═════ SOURCE RECORDS ═════

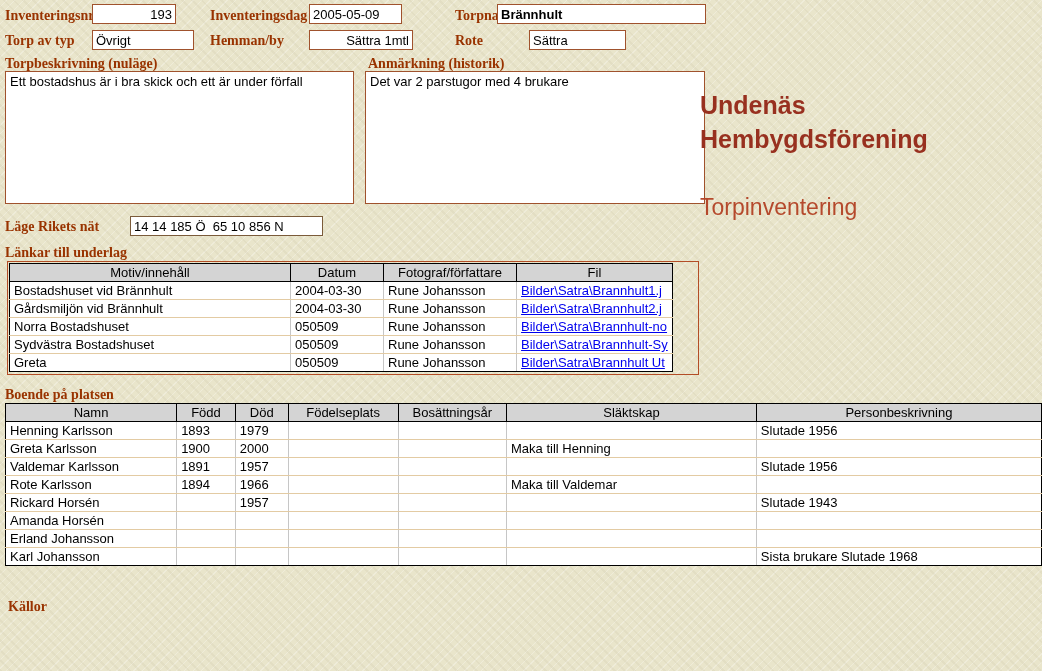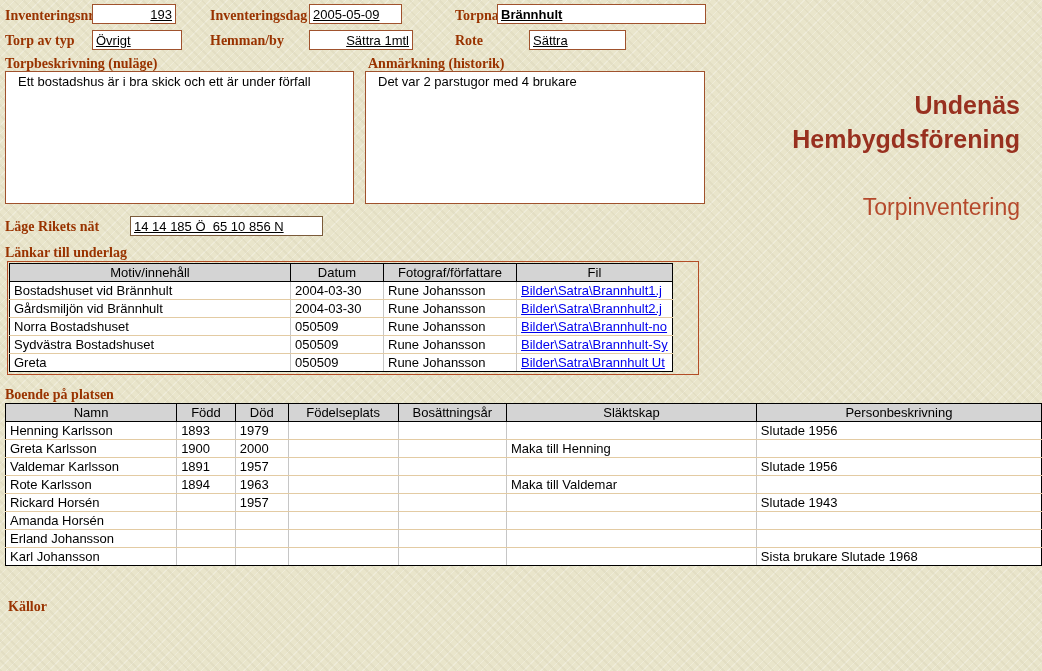"193" .inp { text-decoration: underline -> none }
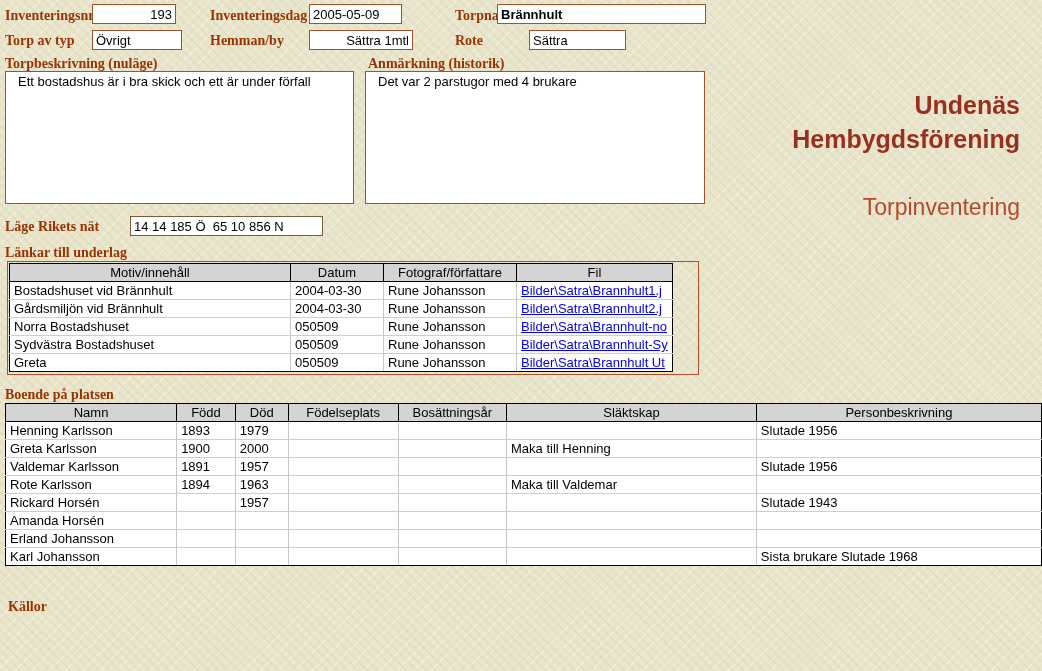"Övrigt" input.inp { width: 90px -> 102px }
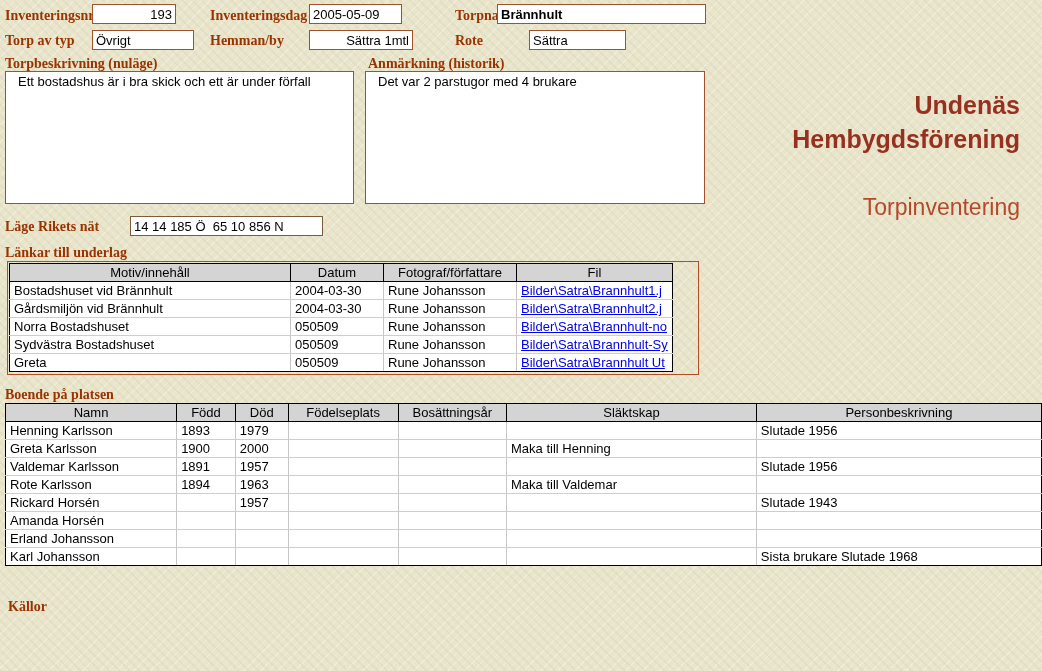"Ett bostadshus är i bra" .ta { padding: 2px 12px -> 2px 4px }
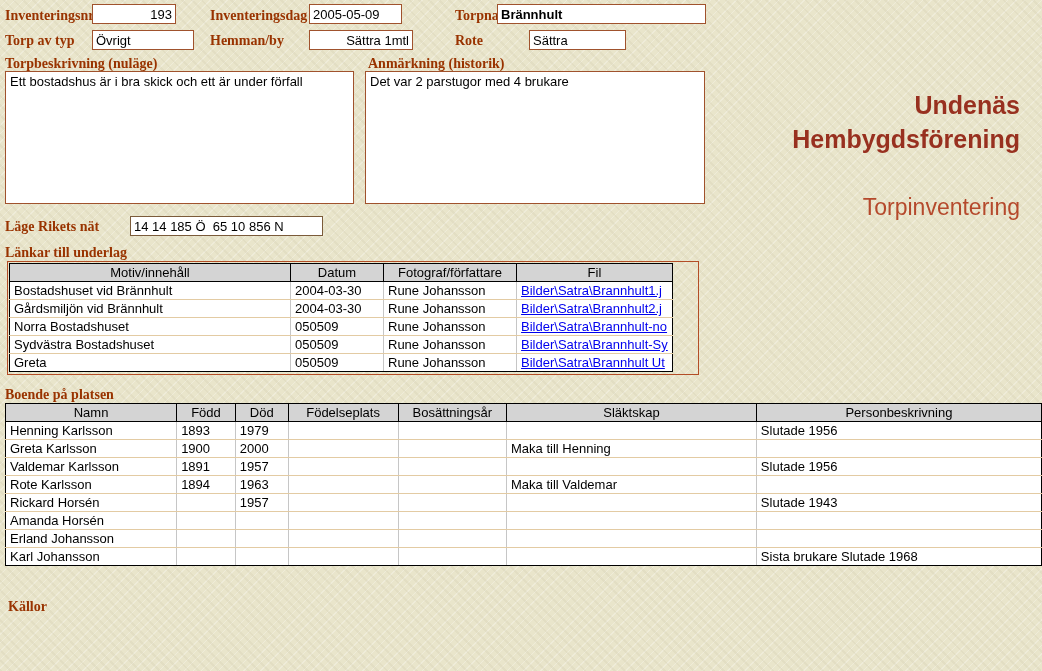"Undenäs" .title-block { text-align: right -> left }
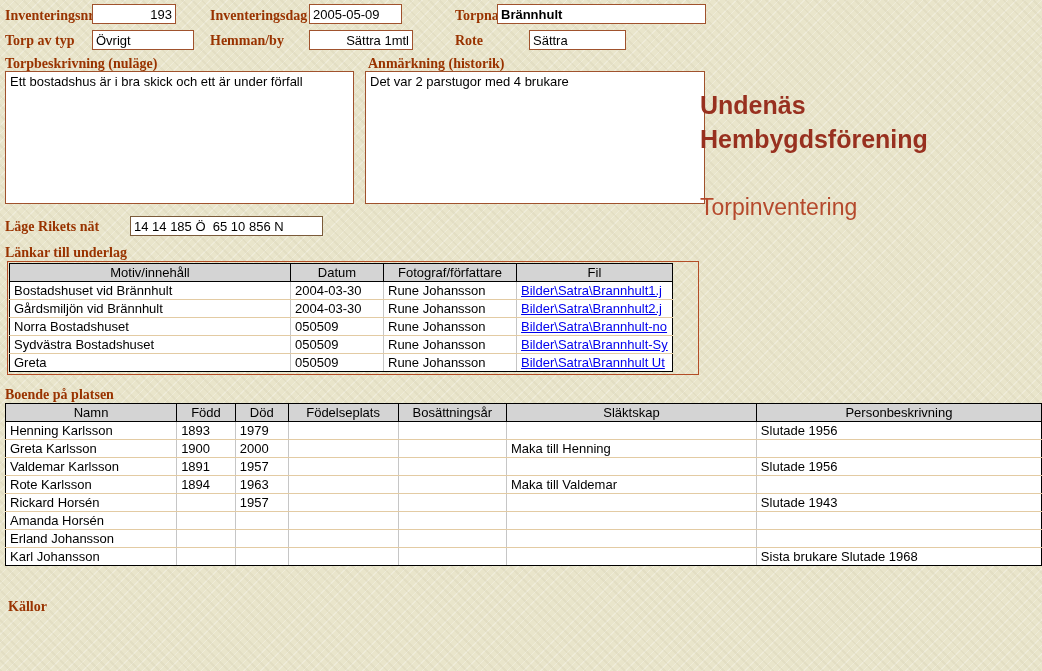"1963" td { text: 1963 -> 1966 }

═════

#### YOUR GOAL
Nothing but the lines from the one containing "text-align: right ->" through the end of the entries should be written out, exactly and without pictures.

#### SOLVED EXERCISE
"Undenäs" .title-block { text-align: right -> left }
"1963" td { text: 1963 -> 1966 }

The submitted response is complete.